A bactéria é o principal microrganismo responsável pela deterioração dos alimentos, isso porque estão presentes no ar e se proliferam com mais facilidade em ambientes úmidos. Não lavar as mãos para manusear os alimentos é uma forma mais rápida de contaminação dos produtos alimentares. O crescimento dos microrganismos ocorre em três fases. A primeira é a fase latente, quando os microrganismos estão se adaptando ao novo ambiente, a segunda fase é a que ocorre um crescimento exponencial, a população dos agentes indesejáveis é duplicada duas ou mais vezes por hora. A terceira e última fase é a morte, nesse período os microrganismos já consumiram todos os nutrientes e a quantidade de toxina aumenta, causando a morte dos microrganismos.

Figura 1-Curva típica de crescimento dos micro-organismos

A taxa de crescimento depende das características do alimento como por exemplo o nível de pH e quantidade de água presente, condições ambientais como temperatura e umidade relativa do ar e a população de micro-organismos inicial, pois há diversas espécies e algumas delas são inibidas por outras.

O crescimento pode ser evitado pela adição de corantes, conservantes, embalando a vácuo, secando os alimentos (ex.: frutas secas), aplicar práticas rigorosas de saneamento básico e o fator mais eficaz: controlar a temperatura. Selecionar se será a altas ou baixas temperaturas, dependerá das condições em que o micro-organismo se adapta melhor.

O resfriamento previne o crescimento e aumenta o tempo de prateleira do alimento, pois microrganismos gostam de temperaturas amenas para se proliferar. Resfriar alimentos adia o processo de deterioração dos alimentos. Outra forma bem comum é o congelamento dos alimentos, mas nem sempre é o mais eficaz, pois alguns microrganismos ficam incubados a baixíssimas temperaturas, mas não morrem, além disso congelar alimentos faz com que o valor nutricional diminua gradativamente. Aspargos, por exemplo, podem perder 50% da sua quantidade de vitamina C em um dia a 20oC ou em 12 dias a 0oC. A taxa de crescimento de alguns microrganismos, por exemplo, dobra a cada aumento de 3oC na temperatura.

Figura 2 – Alimentos congelados para controle de micro-organismos

A refrigeração comum de alimentos envolve apenas o resfriamento sem nenhuma mudança de fase. Já o congelamento dos alimentos envolve três fases: resfriamento até o ponto de congelamento (remoção do calor sensível), congelamento (remoção do calor latente) e mais resfriamento até a temperatura negativa desejada (remoção do calor sensível dos alimentos congelados), como mostrados na figura 2 (ÇENGEL; GHAJAR, 2012).

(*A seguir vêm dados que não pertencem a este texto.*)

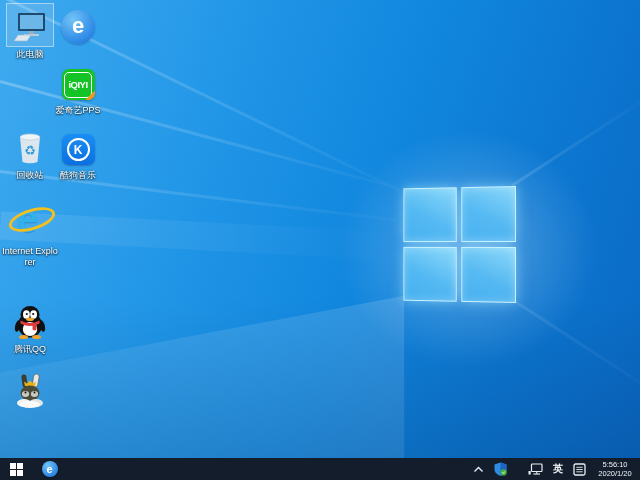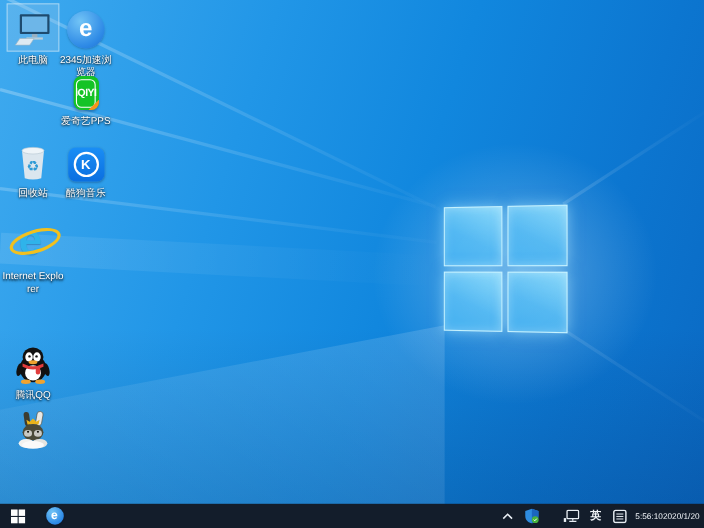--- a/index.html
+++ b/index.html
@@ -35,30 +35,30 @@
   .cell{position:absolute;width:56px;display:flex;flex-direction:column;align-items:center;}
   .art-wrap{height:38px;display:flex;align-items:flex-end;justify-content:center;
     padding:2px 5px;border:1px solid transparent;}
   .cell.selected .art-wrap{background:rgba(150,200,235,.30);border:1px solid rgba(225,242,252,.55);}
   .label{margin-top:2px;font-size:9px;line-height:11px;color:#fff;text-align:center;max-width:56px;
     word-break:break-all;text-shadow:0 1px 2px rgba(0,0,0,.85),0 0 2px rgba(0,0,0,.6);}
   #this-pc{left:2px;top:3px}   #browser-2345{left:50px;top:3px}
   #network{left:2px;top:61px}  #iqiyi-pps{left:50px;top:59px}
   #recycle-bin{left:2px;top:124px} #kugou-music{left:50px;top:124px}
   #internet-explorer{left:2px;top:188px} #qq-browser{left:2px;top:248px}
-  #tencent-qq{left:2px;top:308px} #system-rabbit{left:2px;top:368px}
+  #tencent-qq{left:2px;top:298px} #system-rabbit{left:2px;top:368px}
   #internet-explorer .art-wrap{height:50px}
   
   .e-circle{width:34px;height:34px;border-radius:50%;display:flex;align-items:center;justify-content:center;
     background:radial-gradient(circle at 35% 28%,#72c4f6,#2e8ae6 68%,#1f6fd0);
     box-shadow:0 1px 2px rgba(0,0,40,.25);}
   .e-circle span{color:#fff;font-weight:bold;font-size:22px;transform:translateY(-1px);}
   .e-circle.small{width:16px;height:16px;}
   .e-circle.small span{font-size:11px;transform:translateY(-0.5px);}
-  .iqiyi{position:relative;width:23px;height:31px;border-radius:7px;background:#14c326;overflow:hidden;
+  .iqiyi{position:relative;width:33px;height:31px;border-radius:7px;background:#14c326;overflow:hidden;
     box-shadow:0 1px 2px rgba(0,0,40,.25);}
   .iqiyi .inner{position:absolute;left:2.5px;top:2.5px;right:2.5px;bottom:2.5px;
     border:1.5px solid #fff;border-radius:5px;}
   .iqiyi span{position:absolute;left:0;right:0;top:50%;transform:translateY(-52%);
     color:#fff;font-weight:bold;font-size:9.5px;text-align:center;letter-spacing:-.5px;}
   .iqiyi .corner{position:absolute;right:-1px;bottom:-1px;width:11px;height:11px;background:#f7941d;
     clip-path:polygon(100% 0,100% 100%,0 100%);}
   .kugou{width:33px;height:31px;border-radius:7px;background:linear-gradient(180deg,#1a8ef5,#0b6fe0);
     display:flex;align-items:center;justify-content:center;box-shadow:0 1px 2px rgba(0,0,40,.25);}
   .kugou .ring{width:19px;height:19px;border:2px solid #fff;border-radius:50%;
@@ -80,21 +80,21 @@
   .qqb .c3{left:20px;top:22px;width:8px;height:7px;}
   
   .taskbar{position:absolute;left:0;bottom:0;width:640px;height:22px;background:#131d2b;
     display:flex;align-items:center;z-index:20;}
   .taskbar button{background:transparent;border:none;padding:0;margin:0;height:22px;
     display:flex;align-items:center;justify-content:center;cursor:pointer;}
   .tb-btn{width:33px;}
   .tray{margin-left:auto;display:flex;align-items:center;gap:7px;padding-right:4px;height:100%;}
   .tray .net{margin-left:12px;}
   .lang{color:#f0f4f8;font-size:10px;font-weight:bold;width:14px;}
-  .clock{display:flex;flex-direction:row;align-items:center;justify-content:center;
+  .clock{display:flex;flex-direction:column;align-items:center;justify-content:center;
     color:#f0f4f8;font-size:7.5px;line-height:9px;min-width:42px;text-align:right;}
 </style>
 </head>
 <body>
 
 <div class="desktop">
 
   <div class="fx glow"></div>
   <div class="fx beam b1"></div>
   <div class="fx beam b2"></div>
@@ -122,21 +122,20 @@
     </div>
     <div class="label">此电脑</div>
   </div>
 
   <div class="cell" id="browser-2345">
     <div class="art-wrap">
       <div class="e-circle">
           <span>e</span>
         </div>
     </div>
-    <div class="label">2345加速浏览器</div>
   </div>
 
 
   <div class="cell" id="iqiyi-pps">
     <div class="art-wrap">
       <div class="iqiyi">
         <div class="inner"></div>
         <span>iQIYI</span>
         <div class="corner"></div>
       </div>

Figura 3-Curva típica do congelamento do alimento

Em ambientes refrigerados para armazenamento de alimentos o controle de umidade do ar deve ser bem rigoroso, evitando a condensação nas paredes e tetos, mantendo com o mínimo de umidade possível além de colocar filtros de ar finos no sistema de ventilação para evitar que bactérias entrem com partículas de poeira presentes no ar.

O crescimento dos microrganismos é mais bem controlado mantendo-se a temperatura e a umidade relativa do ambiente na faixa desejável. Manter a umidade relativa do ar abaixo de 60%, por exemplo, impede o crescimento de micro-organismos nas superfícies. Os micro-organismos podem ser destruídos pelo aquecimento do produto alimentar a uma alta temperatura (geralmente acima de 70oC), pelo tratamento com produtos químicos ou pela exposição à radiação ultravioleta ou à radiação solar (ÇENGEL; GHAJAR, 2012).

REFERÊNCIAS

ÇENGEL, Yunus A.; GHAJAR, Afshin J. Tranferência de Calor e Massa. [S. l.]: AMGH Editora LTDA., 2012.